Source material: Begin

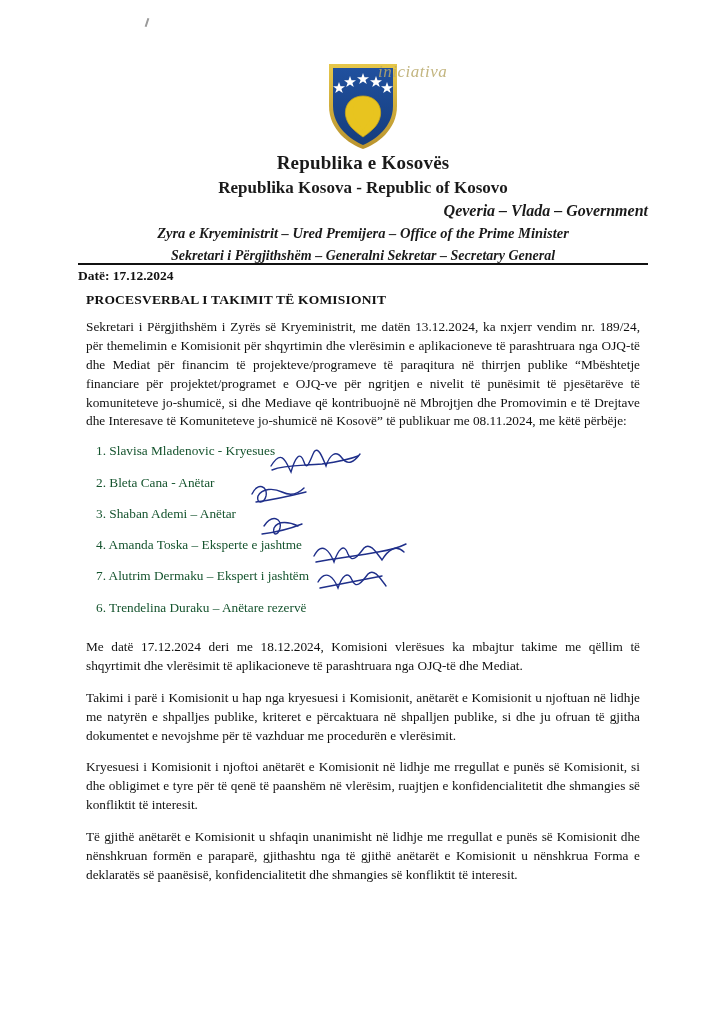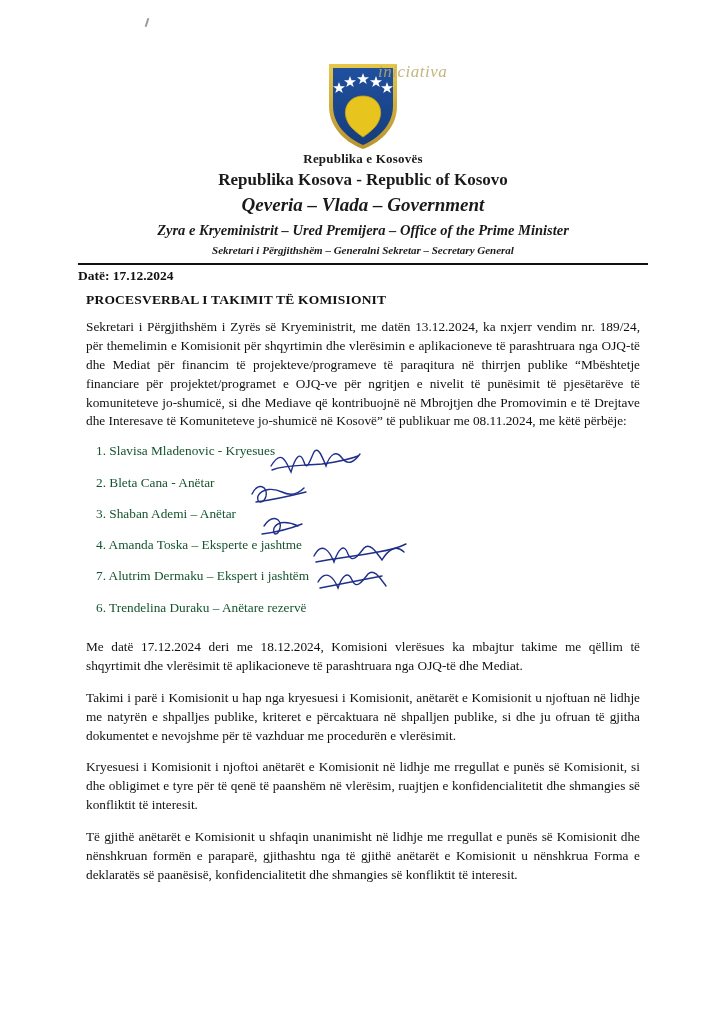--- a/index.html
+++ b/index.html
@@ -71,7 +71,7 @@
     text-align: center;
   }
   .h-line1 {
-    font-size: 13px;
+    font-size: 19px;
     font-weight: bold;
     color: #1a1a1a;
     letter-spacing: 0.2px;

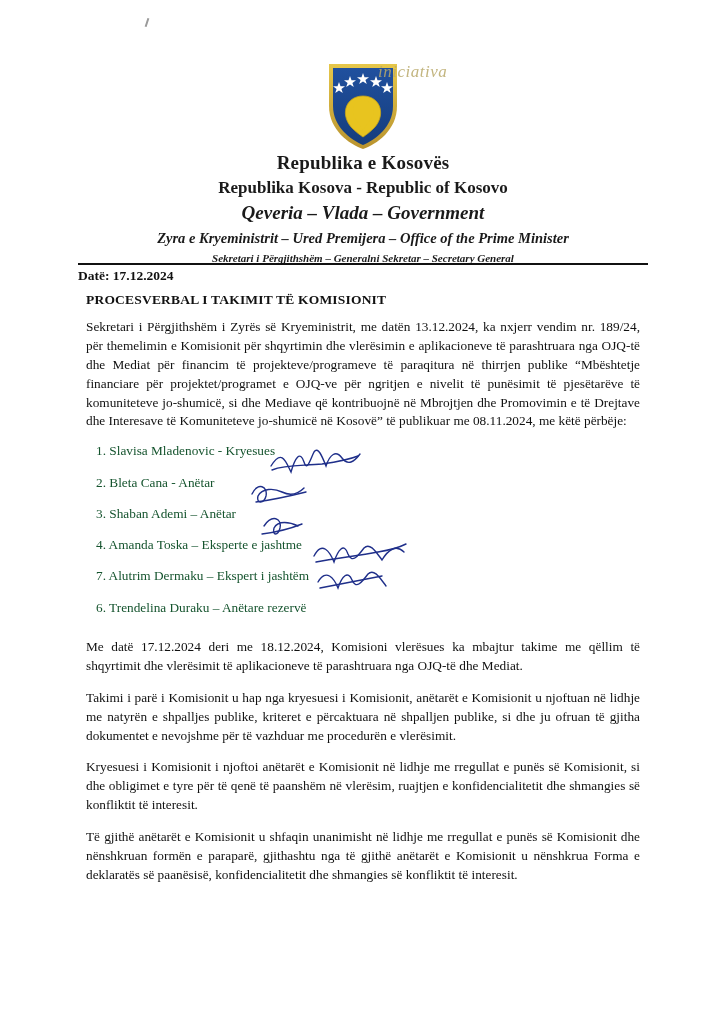--- a/index.html
+++ b/index.html
@@ -84,11 +84,12 @@
     line-height: 1.4;
   }
   .h-line3 {
-    font-size: 19px;
+    font-size: 16px;
     font-weight: bold;
     font-style: italic;
     color: #1a1a1a;
     line-height: 1.5;
+    text-align: right;
   }
   .h-line4 {
     font-size: 14.5px;

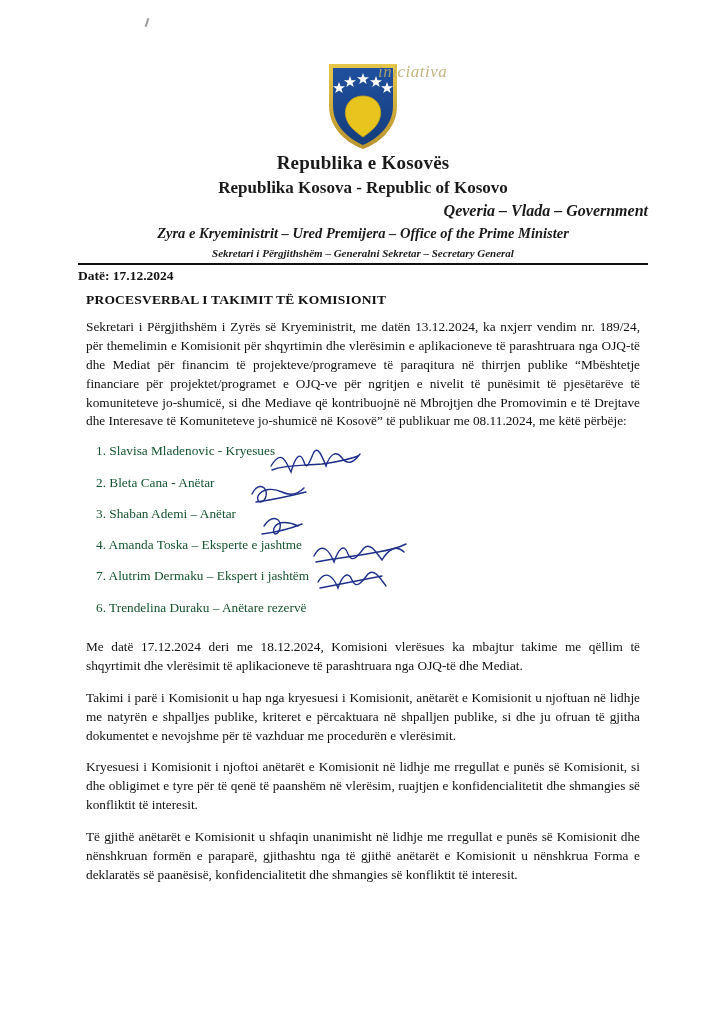--- a/index.html
+++ b/index.html
@@ -99,7 +99,7 @@
     line-height: 1.5;
   }
   .h-line5 {
-    font-size: 11px;
+    font-size: 14px;
     font-weight: bold;
     font-style: italic;
     color: #1a1a1a;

Source material: End

Task
Transcribe every line in the entries above, taking out only the images.

Answer for the task
--- a/index.html
+++ b/index.html
@@ -71,7 +71,7 @@
     text-align: center;
   }
   .h-line1 {
-    font-size: 13px;
+    font-size: 19px;
     font-weight: bold;
     color: #1a1a1a;
     letter-spacing: 0.2px;

--- a/index.html
+++ b/index.html
@@ -84,11 +84,12 @@
     line-height: 1.4;
   }
   .h-line3 {
-    font-size: 19px;
+    font-size: 16px;
     font-weight: bold;
     font-style: italic;
     color: #1a1a1a;
     line-height: 1.5;
+    text-align: right;
   }
   .h-line4 {
     font-size: 14.5px;

--- a/index.html
+++ b/index.html
@@ -99,7 +99,7 @@
     line-height: 1.5;
   }
   .h-line5 {
-    font-size: 11px;
+    font-size: 14px;
     font-weight: bold;
     font-style: italic;
     color: #1a1a1a;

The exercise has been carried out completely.